> [EXERCISE]: The string "text" appears in some lines of the entries that follow; copy each such line.

[SUPPLIED INFORMATION Boundary: Start]

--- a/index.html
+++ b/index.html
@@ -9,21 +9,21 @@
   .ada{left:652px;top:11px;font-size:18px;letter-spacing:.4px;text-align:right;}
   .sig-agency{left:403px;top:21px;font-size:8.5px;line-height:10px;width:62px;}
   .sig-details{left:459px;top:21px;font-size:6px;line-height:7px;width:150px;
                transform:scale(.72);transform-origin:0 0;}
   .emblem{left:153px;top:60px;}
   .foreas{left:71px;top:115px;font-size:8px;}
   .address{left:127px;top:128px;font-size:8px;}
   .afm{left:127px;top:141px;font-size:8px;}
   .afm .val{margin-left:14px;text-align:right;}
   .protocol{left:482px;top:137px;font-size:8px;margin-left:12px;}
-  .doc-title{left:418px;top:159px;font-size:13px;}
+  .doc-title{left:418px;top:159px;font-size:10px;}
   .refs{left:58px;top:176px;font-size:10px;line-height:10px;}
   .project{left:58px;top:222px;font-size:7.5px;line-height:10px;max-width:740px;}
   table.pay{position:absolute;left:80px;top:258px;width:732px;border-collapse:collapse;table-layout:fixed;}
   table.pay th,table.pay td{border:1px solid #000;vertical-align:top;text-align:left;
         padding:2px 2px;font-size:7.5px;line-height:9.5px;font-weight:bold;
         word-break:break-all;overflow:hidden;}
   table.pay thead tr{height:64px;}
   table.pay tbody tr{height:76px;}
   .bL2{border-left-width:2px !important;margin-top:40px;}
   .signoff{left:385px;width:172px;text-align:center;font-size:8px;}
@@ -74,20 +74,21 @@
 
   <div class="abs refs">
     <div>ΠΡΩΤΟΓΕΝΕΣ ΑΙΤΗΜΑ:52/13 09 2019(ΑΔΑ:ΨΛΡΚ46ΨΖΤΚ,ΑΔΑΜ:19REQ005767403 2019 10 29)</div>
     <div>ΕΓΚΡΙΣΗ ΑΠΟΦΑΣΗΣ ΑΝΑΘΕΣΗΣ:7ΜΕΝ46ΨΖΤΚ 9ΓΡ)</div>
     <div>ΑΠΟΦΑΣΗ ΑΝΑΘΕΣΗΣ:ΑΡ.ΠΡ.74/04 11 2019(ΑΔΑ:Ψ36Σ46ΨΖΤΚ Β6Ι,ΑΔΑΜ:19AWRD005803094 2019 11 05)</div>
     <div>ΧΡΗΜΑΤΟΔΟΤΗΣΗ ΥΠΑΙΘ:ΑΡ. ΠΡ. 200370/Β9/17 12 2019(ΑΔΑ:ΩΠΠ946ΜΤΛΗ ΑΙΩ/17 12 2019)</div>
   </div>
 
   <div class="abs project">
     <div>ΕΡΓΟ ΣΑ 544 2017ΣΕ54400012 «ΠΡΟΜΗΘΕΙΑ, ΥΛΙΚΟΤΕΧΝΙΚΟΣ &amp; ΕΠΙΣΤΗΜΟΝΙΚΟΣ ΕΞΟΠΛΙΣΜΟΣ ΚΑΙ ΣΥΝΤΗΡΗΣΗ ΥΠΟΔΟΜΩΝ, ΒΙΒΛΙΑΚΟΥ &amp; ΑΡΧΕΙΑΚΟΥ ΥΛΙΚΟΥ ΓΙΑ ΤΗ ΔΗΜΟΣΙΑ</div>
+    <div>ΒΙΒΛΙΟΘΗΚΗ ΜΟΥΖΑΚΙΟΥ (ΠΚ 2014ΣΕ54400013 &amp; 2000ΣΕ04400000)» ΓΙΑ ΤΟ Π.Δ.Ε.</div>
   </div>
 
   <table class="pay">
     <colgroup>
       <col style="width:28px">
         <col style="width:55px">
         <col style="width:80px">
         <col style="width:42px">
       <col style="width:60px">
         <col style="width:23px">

[SUPPLIED INFORMATION Boundary: End]

> [OUTPUT FOR THIS EXERCISE]:
   .ada{left:652px;top:11px;font-size:18px;letter-spacing:.4px;text-align:right;}
   .afm .val{margin-left:14px;text-align:right;}
   table.pay th,table.pay td{border:1px solid #000;vertical-align:top;text-align:left;
   .signoff{left:385px;width:172px;text-align:center;font-size:8px;}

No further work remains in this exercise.